Records to use section start

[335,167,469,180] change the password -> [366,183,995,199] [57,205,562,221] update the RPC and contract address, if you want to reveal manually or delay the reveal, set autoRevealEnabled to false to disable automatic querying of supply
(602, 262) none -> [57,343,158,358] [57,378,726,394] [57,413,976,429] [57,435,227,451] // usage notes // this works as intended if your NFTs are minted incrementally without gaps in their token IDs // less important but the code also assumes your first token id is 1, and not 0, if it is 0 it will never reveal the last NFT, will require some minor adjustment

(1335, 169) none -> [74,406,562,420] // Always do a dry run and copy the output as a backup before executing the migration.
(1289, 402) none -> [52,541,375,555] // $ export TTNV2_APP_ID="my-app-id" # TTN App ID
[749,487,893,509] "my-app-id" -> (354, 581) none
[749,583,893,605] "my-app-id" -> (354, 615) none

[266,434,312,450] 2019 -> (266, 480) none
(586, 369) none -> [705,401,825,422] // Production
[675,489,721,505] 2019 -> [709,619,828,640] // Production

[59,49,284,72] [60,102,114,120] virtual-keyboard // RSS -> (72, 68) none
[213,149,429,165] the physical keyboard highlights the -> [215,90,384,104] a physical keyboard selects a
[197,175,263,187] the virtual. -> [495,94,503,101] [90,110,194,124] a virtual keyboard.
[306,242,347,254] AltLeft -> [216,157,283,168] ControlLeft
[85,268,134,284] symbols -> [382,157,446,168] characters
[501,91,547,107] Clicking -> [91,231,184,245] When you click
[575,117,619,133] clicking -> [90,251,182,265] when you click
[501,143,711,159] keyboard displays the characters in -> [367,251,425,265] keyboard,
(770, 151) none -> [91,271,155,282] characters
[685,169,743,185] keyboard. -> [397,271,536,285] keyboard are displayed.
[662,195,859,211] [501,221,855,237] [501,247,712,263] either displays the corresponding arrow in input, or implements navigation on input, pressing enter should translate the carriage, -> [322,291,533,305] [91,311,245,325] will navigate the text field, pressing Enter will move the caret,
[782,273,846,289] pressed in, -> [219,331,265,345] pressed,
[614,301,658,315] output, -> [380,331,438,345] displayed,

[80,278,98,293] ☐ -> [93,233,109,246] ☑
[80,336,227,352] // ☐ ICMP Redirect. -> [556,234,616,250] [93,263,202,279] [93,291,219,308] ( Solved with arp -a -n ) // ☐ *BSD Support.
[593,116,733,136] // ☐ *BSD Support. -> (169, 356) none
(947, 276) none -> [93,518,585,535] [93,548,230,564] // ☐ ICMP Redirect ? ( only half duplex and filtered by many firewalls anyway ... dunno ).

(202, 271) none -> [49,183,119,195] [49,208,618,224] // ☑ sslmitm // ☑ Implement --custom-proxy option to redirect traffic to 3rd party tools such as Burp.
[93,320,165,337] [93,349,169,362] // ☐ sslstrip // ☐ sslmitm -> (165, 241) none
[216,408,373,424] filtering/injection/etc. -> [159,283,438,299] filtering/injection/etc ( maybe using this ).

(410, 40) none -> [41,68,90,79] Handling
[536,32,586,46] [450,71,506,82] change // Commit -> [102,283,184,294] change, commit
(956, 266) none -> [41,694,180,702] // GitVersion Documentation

Records to use section end

- **Work to be completed**
Looking at the entries above, state the number of lines that contain "ICMP" and add nothing more.

- **Output**
2